Can an access point use multiple extension antennas to cover separate rooms?

I'm trying to come up with a WiFi solution for an industrial building, 100 ft long by 50 ft wide, with 3 main areas. See image below enter image description here

Concrete walls separate the rooms, and the one long room is a semi-corrosive wash-down area. Staff use mobile devices that require a strong, uninterrupted WiFi connection, and they are often moving throughout the building while using the devices. I don't want repeaters or extenders or any other mechanism that would result in multiple SSID or channel connections for a tablet to contend with (dropouts for reconnection, or failure to switch to a stronger signal, etc). I just want to use one access point, but just with better coverage.

Instead of trying to buy the most powerful access point on the planet, using brute force to blast through those walls, I was thinking of using extension antennas. So I'd take a consumer-grade access point with 3 standard antennas, remove 2 of them and replace with coax extension cable (green in the image) and keep 1 original antenna (blue).

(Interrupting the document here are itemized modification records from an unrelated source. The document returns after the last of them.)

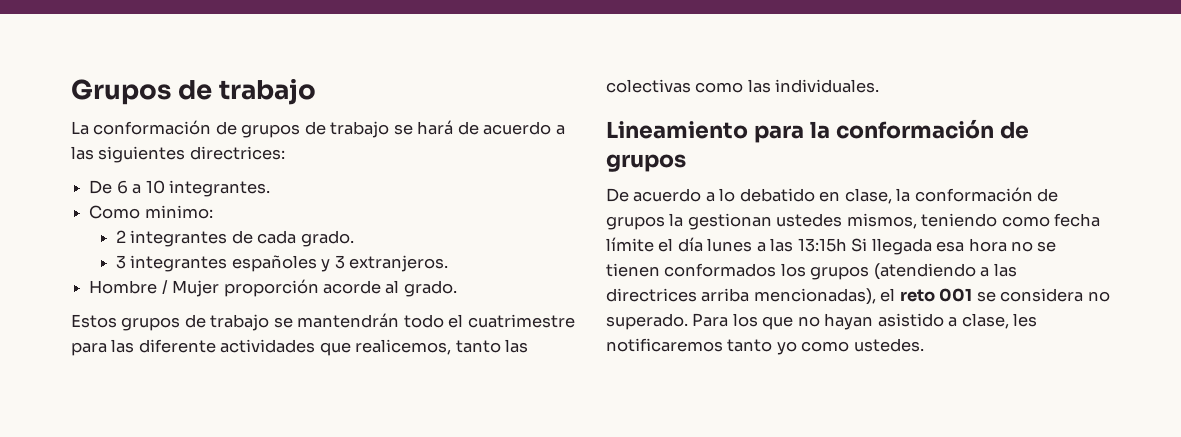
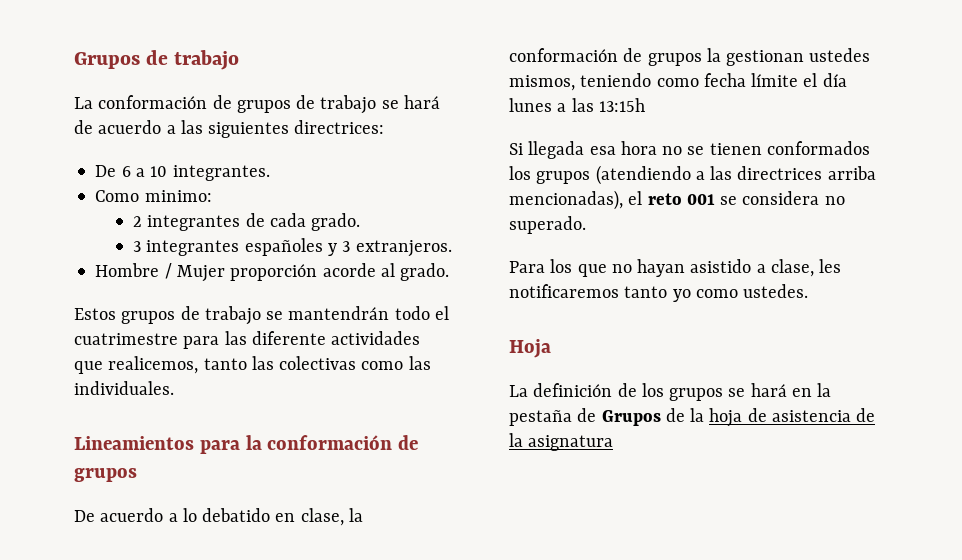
- Lineamiento para la conformación de grupos
+ Lineamientos para la conformación de grupos
- De acuerdo a lo debatido en clase, la conformación de grupos la gestionan ustedes mismos, teniendo como fecha límite el día lunes a las 13:15h Si llegada esa hora no se tienen conformados los grupos (atendiendo a las directrices arriba mencionadas), el reto 001 se considera no superado. Para los que no hayan asistido a clase, les notificaremos tanto yo como ustedes.
+ De acuerdo a lo debatido en clase, la conformación de grupos la gestionan ustedes mismos, teniendo como fecha límite el día lunes a las 13:15h
+ Si llegada esa hora no se tienen conformados los grupos (atendiendo a las directrices arriba mencionadas), el reto 001 se considera no superado.
+ Para los que no hayan asistido a clase, les notificaremos tanto yo como ustedes.
+ Hoja
+ La definición de los grupos se hará en la pestaña de Grupos de la hoja de asistencia de la asignatura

Especially for the wash-down room, I was envisioning drilling a hole in the concrete wall and slipping the antenna cable through, so in the end, only an antenna would be exposed to the corrosive environment, and still provide good signal strength to staff in that room.

My ultimate question is: will this work? Is there something I'm not aware of, like perhaps that access points with multiple antennas aren't designed to work with their antennas separated by 10-20 ft?

Thanks


Many access points use the multiple antennas to achieve a diversity antenna system. This helps the AP to choose the signal that is best for reception in a multipath situation. At microwave frequencies, multipath is a common occurrence. By effectively isolating the antennas, you will reduce the AP's ability to deal with multipath signals which may have the effect of shortening the apparent range within each room.

The base of the AP may also contain another antenna that is used to determine collisions and optimal channel selection. Since the base won't be able to sense the conditions in the other rooms, performance may degrade as a result.

So given all of this, it may work to some degree but the level of success is not easily predicted.

Another solution is to simply place a separate AP in each room and give them all the same SSID. Users moving between rooms will seamlessly switch between APs. For the room with the corrosive environment, place the AP in an appropriately IP rated plastic enclosure.